[[ Information provided open ]]

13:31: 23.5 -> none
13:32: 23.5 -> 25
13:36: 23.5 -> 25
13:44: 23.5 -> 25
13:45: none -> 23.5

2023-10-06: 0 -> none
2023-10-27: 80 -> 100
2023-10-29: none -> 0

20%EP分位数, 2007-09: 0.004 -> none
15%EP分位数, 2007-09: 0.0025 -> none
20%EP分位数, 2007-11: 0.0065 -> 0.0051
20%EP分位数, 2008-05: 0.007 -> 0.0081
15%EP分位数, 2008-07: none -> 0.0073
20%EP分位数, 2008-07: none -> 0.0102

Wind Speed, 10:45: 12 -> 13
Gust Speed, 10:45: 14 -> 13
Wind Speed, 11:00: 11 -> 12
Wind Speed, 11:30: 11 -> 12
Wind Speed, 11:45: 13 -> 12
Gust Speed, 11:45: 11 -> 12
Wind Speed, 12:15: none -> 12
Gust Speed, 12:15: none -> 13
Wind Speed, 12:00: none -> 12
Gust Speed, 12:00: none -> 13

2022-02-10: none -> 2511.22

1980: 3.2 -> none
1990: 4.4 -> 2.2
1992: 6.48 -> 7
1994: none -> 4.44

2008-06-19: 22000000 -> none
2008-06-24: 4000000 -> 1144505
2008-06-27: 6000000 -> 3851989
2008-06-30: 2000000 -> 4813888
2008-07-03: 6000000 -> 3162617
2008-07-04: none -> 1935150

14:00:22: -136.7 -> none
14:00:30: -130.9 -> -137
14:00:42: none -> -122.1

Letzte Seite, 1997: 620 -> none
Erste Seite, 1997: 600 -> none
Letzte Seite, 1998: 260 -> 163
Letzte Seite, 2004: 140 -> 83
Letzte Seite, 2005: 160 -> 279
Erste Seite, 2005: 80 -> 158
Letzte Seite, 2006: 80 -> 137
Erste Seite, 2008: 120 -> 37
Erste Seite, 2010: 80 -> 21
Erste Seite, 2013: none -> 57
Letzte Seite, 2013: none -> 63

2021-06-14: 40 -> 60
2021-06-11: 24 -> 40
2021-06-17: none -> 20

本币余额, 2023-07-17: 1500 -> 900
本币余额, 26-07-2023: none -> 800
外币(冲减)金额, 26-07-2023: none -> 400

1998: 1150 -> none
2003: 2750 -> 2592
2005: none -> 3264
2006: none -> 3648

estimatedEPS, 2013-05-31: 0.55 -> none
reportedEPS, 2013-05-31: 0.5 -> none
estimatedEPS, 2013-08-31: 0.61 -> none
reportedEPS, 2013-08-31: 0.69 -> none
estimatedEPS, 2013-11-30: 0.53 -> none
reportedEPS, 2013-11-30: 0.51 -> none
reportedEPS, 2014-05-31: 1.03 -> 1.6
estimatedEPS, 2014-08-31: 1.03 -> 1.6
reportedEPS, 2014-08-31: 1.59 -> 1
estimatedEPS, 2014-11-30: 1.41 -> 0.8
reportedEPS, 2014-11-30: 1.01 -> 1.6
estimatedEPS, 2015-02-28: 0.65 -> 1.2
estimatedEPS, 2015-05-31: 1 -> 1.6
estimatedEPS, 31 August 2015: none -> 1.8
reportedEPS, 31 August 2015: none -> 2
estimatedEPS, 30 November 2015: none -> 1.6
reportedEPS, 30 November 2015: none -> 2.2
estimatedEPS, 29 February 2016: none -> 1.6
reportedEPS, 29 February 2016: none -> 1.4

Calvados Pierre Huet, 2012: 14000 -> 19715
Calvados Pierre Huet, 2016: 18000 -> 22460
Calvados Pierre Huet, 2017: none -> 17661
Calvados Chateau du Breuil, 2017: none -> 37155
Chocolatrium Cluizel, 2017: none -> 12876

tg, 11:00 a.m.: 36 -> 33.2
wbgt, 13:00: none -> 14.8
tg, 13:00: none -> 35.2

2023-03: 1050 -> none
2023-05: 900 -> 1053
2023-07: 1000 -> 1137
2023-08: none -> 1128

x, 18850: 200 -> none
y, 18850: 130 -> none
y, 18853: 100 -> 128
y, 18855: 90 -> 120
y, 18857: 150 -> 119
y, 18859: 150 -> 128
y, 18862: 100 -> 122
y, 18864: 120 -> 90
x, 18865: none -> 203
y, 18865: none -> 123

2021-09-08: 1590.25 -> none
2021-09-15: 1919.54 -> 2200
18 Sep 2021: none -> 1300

[[ Information provided closed ]]

Going through the entries above, report how many lines include the string "February". The number alone is the answer.

| Your solution |
2